D. On theoretical rigor:
We are in the process of finalizing complete versions of the theoretical results, including clearly stated assumptions and formal proofs to replace the current sketches in Appendix A.2–A.4. These revisions will be included in the final version.

We thank the reviewer for the thoughtful and constructive feedback.

A. On model size and generalization: We appreciate the suggestion regarding scaling effects. We are currently conducting additional experiments across GPT2 model sizes (124M to 1.5B parameters). Preliminary results indicate that the grokking behavior is qualitatively consistent across sizes, especially on structured data. However, larger models tend to reach generalization more quickly.
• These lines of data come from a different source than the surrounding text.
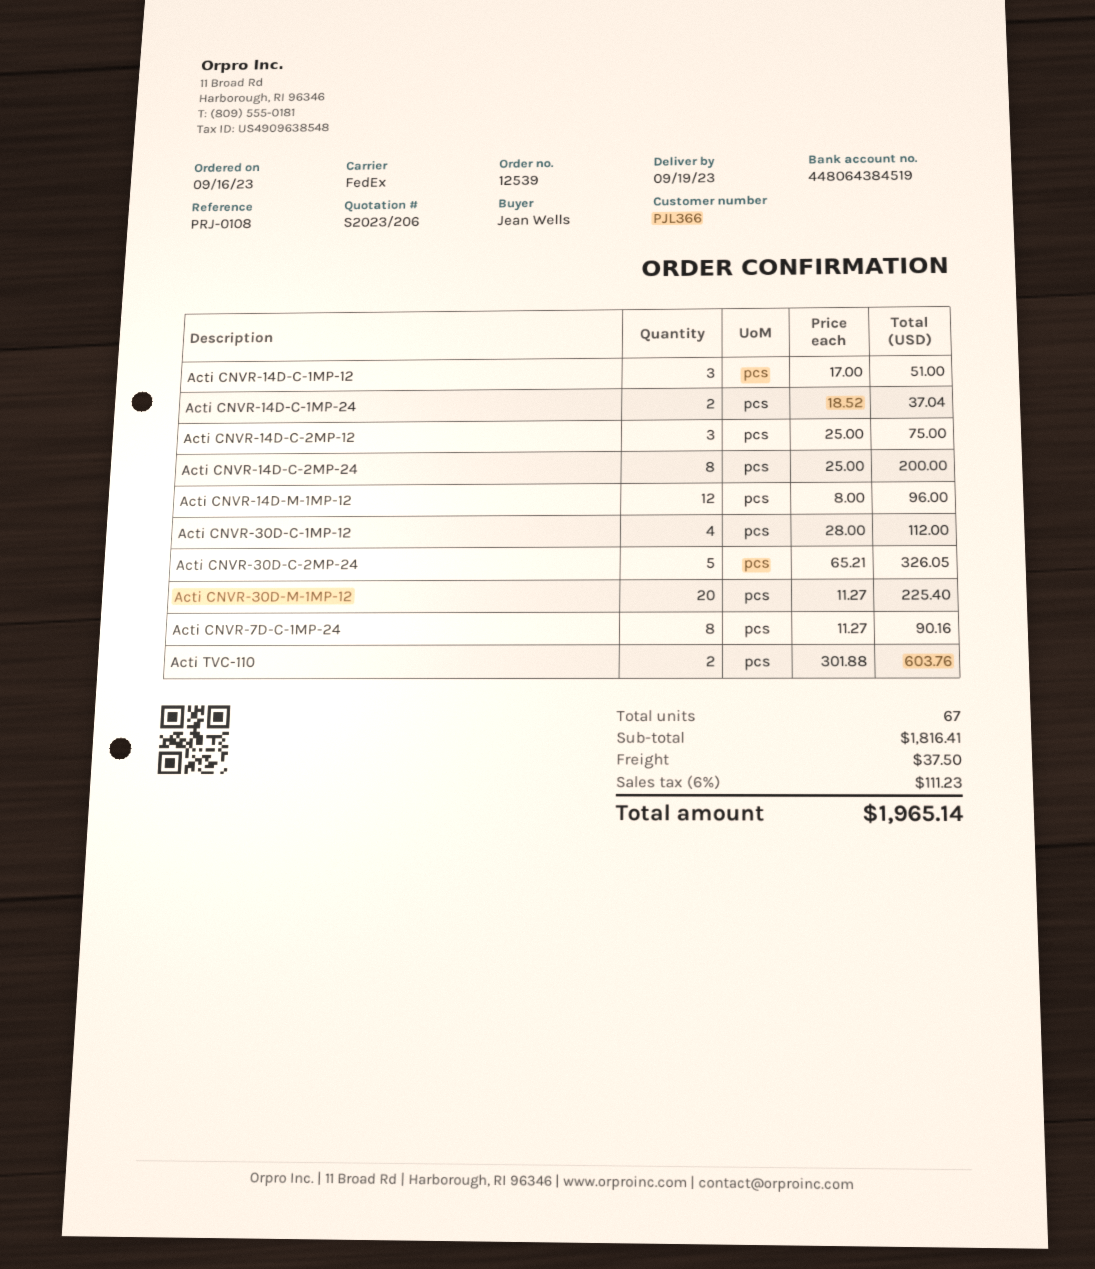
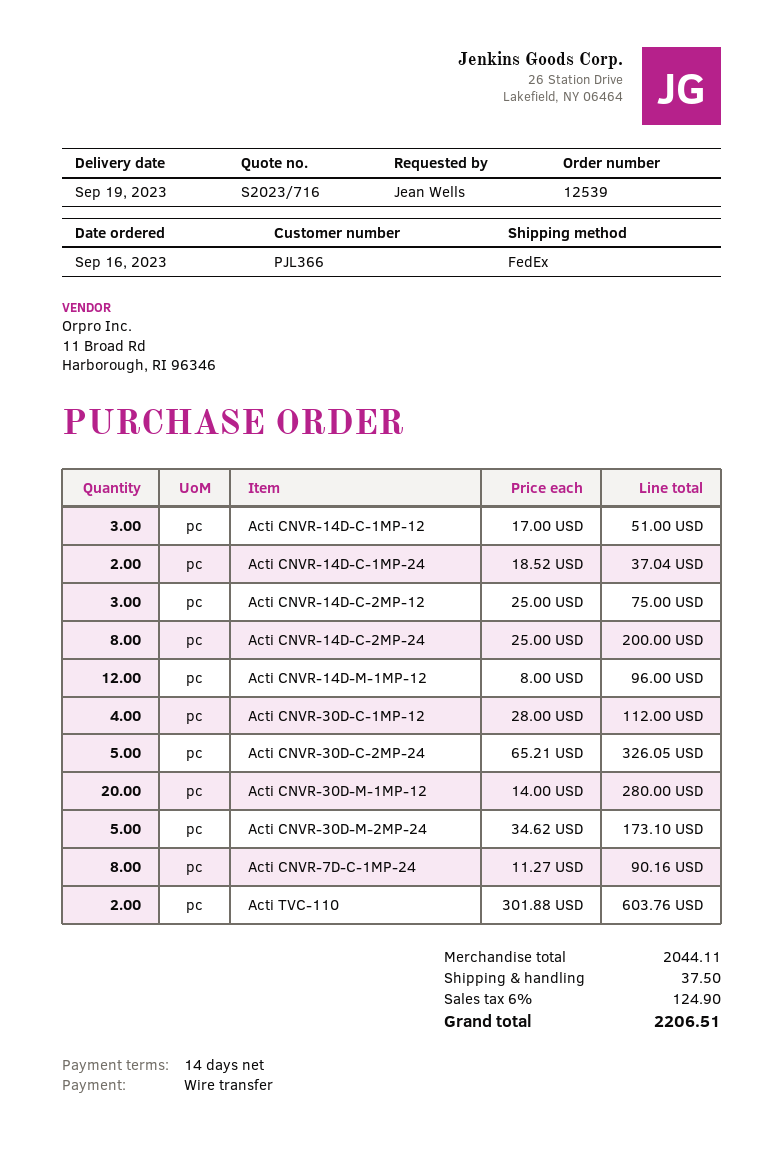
quote number: S2023/206 -> S2023/716
Acti CNVR-30D-M-1MP-12: 20 x 11.27 = 225.40 -> 20 x 14.00 = 280.00
Acti CNVR-30D-M-2MP-24: none -> 5 x 34.62 = 173.10
subtotal: 1816.41 -> 2044.11
tax: 6% = 111.23 -> 6% = 124.90
total: 1965.14 -> 2206.51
We will include these findings, along with supporting graphs and analysis, in the final version. Notably, the critical ratio $\phi$ remains stable across model sizes.

B. On applicability to other domains: We agree that extending this work to broader domains is an important next step. We are actively exploring applications beyond fact-based reasoning, including logic-intensive tasks such as mathematical problem solving, and real-world scientific domains. These follow-up studies aim to evaluate the generality of $\phi$-driven generalization. We believe this line of inquiry could inform the design of data-efficient training strategies in broader AI applications.

C. On theoretical rigor: Thank you for the feedback on the formal results. We are currently refining the theoretical section to provide complete, rigorous proofs with clearly stated assumptions. The final version will replace the current sketches with detailed derivations, and we will revise the terminology (e.g., replacing “Lemma” if more appropriate) to ensure precision. We will also discuss the limitations and scope of the theoretical claims to better contextualize the results.